John: I can’t speak for other writers who cross genres, which many authors do, because I think every writer finds their own path. That’s absolutely right. For myself, I do approach horror and fantasy in completely different ways. Fantasy novels tend to be much longer. That means often writing a portion of the novel, having a break from it and coming back to it sometime later. Each country and culture has to be created from the ground up and that requires extensive reading to get the details right. All in all, it’s a lot more time consuming than writing a horror novel. My horror fiction is set in a universe recognizably our own but with some major differences, such as the omnipotence of the Master and the sinister forces of the Seven at work in Blackacre. But these are features I’ve invented, rather than involving a wholesale step back in time. I like how different the two experiences feel, and I never feel tempted to write only one genre or the other. I alternate between the two.


Ruschelle: When sitting down to write, do you choose the story or does the story choose you? In other words, do you always sit down to write with a story in mind, or do you hope and pray an idea bites you in the ass as you sit at the computer? 

John: With short fiction, I tend to start with a title and that gives me the germ of an idea. The title comes spontaneously to mind, so I think it chooses me! I never just sit down to write without knowing what I’m going to be working on that day. I’ve got a list in one of the my files that only ever seems to grow longer but that’s good because it means I’ve always got something to write. I’m very keen to avoid the tyranny of the blank page.
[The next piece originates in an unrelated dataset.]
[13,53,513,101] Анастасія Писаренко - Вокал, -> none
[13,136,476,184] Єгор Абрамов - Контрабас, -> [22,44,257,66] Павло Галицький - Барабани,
Ruschelle: Damn show off. Oh, I mean, brava! Lol. Actually, keeping a file of ideas is a wonderful idea. I may need to steal it…You are a book reviewer! It’s not an easy task. What do you look for when reviewing authors works? What do you feel makes a great book review? 
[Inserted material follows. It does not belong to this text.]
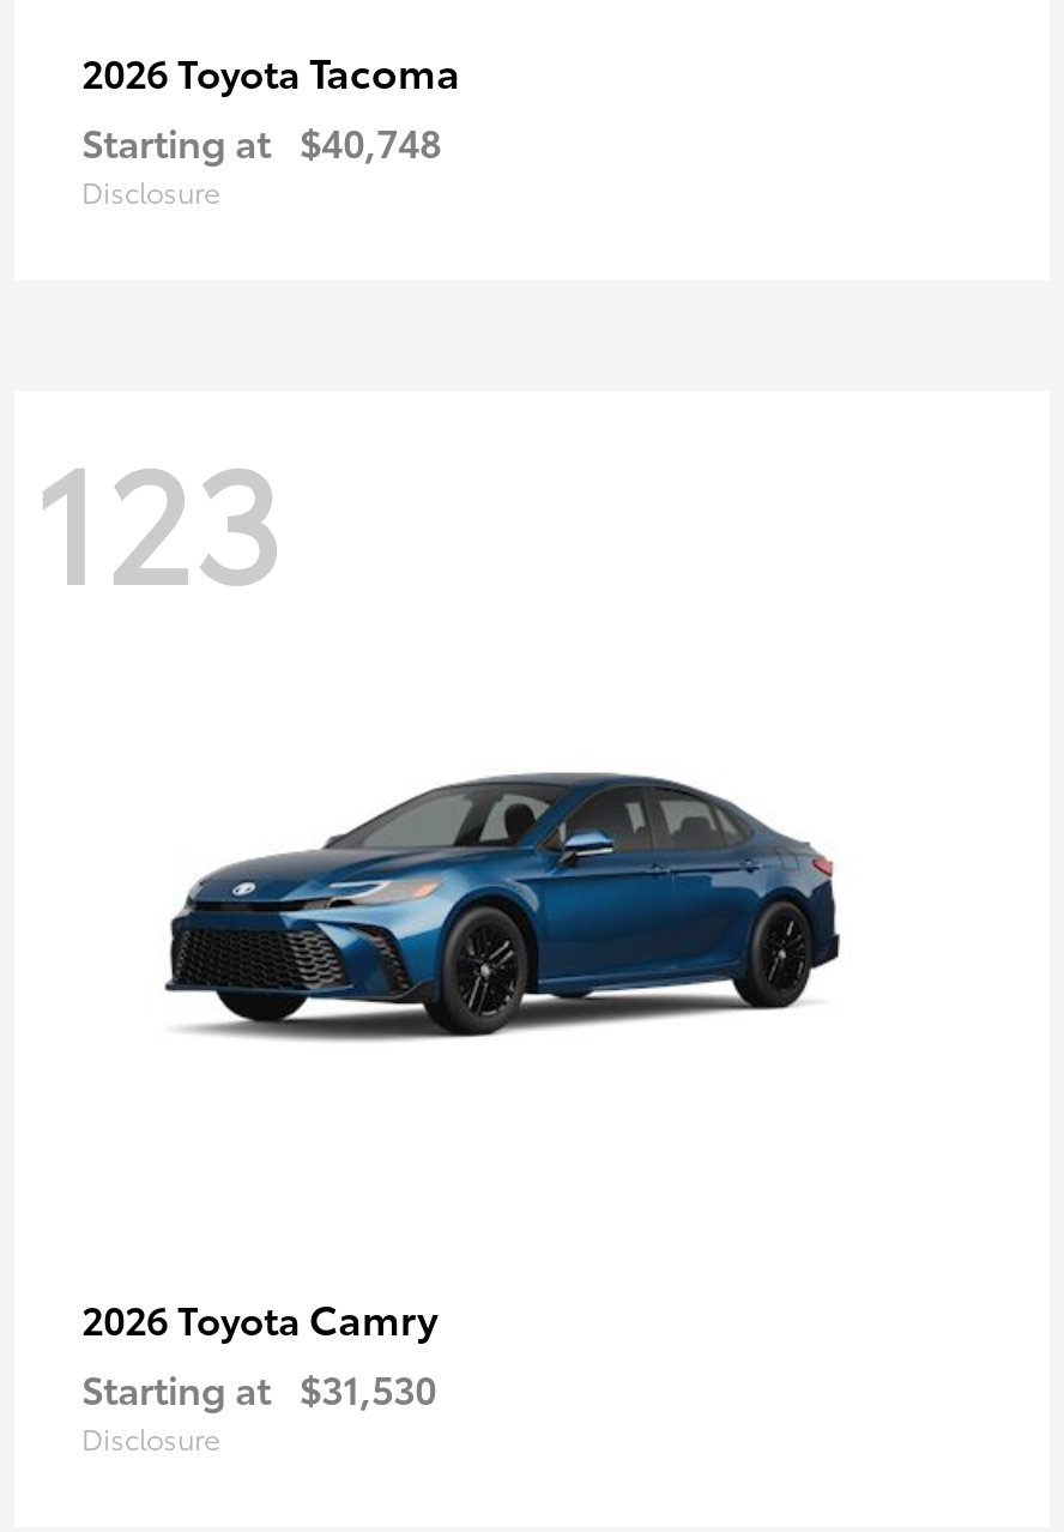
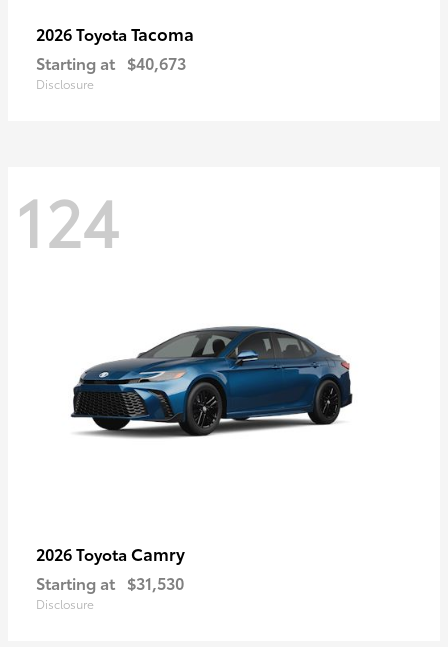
[81,111,441,167] Starting at $40,748 -> [36,50,186,74] Starting at $40,673
[34,405,280,626] 123 -> [16,173,119,265] 124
John: I review for the British Fantasy Society and Schlock! Webzine, as well as reviewing right here at The Horror Tree. What I look for in a book varies a lot depending on where the review will be placed because the key to a good review is to select a book that the readership will find fascinating. A review should be an entertainment in itself, and be satisfying in a small way as a self-contained publication, even if the reader doesn’t go on to buy the book immediately or at all. Many readers don’t. It is critical that the reader is provided with enough information to tell whether the plot and characters might interest them, and a good review provides a summary that avoids plot spoilers and doesn’t summarize so far into it that the whole story becomes completely predictable.


With the BFS, books are sent out to reviewers that have been submitted by publishers. With Schlock! and The Horror Tree I have the pleasure of selecting a book I believe the readers will be interested in and which speaks to me as a reader, too. I recently reviewed The Merry Spinster by Daniel Mallory Ortberg for The Horror Tree, and it was a privilege to be able to share an amazing work by a trans writer I really admire.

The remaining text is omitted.